● **Action item**
Search each line below for "none", then return the lines where it appears.

[Data excerpts]
+ + + + +

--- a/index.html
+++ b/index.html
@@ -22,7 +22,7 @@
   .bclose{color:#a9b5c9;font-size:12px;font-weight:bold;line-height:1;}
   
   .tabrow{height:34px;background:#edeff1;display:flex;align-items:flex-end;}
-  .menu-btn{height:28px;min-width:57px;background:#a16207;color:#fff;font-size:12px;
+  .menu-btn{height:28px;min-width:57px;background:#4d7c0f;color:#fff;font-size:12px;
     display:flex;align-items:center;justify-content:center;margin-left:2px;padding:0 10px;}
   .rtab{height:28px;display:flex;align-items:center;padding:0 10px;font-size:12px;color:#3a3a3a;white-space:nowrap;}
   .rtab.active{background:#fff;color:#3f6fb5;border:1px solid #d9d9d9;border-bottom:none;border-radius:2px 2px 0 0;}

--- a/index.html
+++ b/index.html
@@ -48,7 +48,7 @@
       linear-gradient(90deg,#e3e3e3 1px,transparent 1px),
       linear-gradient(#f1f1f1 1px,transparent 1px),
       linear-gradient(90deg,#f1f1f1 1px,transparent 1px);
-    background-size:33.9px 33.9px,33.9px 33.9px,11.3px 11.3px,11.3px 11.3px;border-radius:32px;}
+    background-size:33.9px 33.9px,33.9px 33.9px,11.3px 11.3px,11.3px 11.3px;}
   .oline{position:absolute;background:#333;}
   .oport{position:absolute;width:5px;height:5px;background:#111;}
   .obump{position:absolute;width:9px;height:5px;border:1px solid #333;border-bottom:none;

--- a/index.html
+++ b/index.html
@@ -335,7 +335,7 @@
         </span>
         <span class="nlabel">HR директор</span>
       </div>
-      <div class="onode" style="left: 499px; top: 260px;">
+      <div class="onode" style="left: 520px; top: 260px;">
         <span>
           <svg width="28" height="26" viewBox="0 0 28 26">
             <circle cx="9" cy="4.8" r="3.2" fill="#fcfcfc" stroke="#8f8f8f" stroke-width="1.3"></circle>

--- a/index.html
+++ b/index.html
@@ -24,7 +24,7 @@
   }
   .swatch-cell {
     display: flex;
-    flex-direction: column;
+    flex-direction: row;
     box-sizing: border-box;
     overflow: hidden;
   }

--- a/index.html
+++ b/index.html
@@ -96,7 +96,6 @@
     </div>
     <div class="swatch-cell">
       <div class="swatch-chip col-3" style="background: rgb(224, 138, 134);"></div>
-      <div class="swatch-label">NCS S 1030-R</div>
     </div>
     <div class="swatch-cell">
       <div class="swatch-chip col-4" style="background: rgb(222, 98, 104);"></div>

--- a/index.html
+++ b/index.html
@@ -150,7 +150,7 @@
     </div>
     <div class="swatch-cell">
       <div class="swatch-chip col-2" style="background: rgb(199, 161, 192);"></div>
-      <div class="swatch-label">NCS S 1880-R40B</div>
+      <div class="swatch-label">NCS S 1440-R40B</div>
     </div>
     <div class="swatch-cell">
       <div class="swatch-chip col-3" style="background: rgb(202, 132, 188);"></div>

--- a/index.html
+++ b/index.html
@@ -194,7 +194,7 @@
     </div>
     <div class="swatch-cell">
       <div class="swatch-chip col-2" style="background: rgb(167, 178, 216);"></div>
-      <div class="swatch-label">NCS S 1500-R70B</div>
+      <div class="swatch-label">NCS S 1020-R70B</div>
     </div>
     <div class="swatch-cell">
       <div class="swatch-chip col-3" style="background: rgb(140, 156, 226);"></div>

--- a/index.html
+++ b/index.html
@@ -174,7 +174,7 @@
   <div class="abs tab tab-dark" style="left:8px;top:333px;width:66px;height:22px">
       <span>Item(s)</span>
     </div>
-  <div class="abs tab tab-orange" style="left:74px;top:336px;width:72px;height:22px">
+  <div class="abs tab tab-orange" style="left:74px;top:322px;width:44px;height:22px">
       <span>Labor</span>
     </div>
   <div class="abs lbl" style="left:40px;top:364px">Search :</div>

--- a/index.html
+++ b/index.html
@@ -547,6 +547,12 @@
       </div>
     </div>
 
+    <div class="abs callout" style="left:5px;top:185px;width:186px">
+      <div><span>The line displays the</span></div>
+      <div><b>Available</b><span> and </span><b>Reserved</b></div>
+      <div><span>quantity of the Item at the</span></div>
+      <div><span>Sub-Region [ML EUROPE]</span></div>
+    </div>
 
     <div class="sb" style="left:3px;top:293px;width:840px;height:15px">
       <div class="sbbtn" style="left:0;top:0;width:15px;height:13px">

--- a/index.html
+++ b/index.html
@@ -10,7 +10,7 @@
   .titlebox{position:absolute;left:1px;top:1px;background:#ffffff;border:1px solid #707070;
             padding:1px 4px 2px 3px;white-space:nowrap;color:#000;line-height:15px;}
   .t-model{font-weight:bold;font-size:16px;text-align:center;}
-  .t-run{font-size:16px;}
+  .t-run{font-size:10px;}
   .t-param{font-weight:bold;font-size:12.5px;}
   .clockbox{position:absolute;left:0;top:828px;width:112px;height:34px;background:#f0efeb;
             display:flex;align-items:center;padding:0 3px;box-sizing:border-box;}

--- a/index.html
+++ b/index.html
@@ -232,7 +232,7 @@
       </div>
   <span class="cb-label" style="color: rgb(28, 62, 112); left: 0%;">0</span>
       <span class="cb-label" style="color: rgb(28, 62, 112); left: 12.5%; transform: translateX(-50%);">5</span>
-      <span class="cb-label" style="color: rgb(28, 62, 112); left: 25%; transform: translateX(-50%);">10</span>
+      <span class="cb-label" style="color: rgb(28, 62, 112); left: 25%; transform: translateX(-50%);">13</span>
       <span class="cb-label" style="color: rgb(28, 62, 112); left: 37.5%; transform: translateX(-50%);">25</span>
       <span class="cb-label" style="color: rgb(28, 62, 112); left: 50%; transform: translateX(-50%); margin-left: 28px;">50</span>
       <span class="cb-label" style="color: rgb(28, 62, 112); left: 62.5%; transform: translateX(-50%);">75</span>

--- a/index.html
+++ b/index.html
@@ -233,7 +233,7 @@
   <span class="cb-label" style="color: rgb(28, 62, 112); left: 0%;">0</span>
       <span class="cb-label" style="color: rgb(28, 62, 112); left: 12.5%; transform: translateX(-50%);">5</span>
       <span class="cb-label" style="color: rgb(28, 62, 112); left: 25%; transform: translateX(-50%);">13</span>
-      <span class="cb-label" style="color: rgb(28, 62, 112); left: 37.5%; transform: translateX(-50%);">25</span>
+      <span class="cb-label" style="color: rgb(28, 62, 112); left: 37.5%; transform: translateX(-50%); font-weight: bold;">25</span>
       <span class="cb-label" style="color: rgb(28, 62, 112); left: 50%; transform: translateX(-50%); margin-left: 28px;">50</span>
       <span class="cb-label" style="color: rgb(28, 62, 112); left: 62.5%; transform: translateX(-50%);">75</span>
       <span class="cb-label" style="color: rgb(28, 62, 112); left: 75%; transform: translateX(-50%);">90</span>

+ + + + +

● **Output below**
   .rtab.active{background:#fff;color:#3f6fb5;border:1px solid #d9d9d9;border-bottom:none;border-radius:2px 2px 0 0;}
   .obump{position:absolute;width:9px;height:5px;border:1px solid #333;border-bottom:none;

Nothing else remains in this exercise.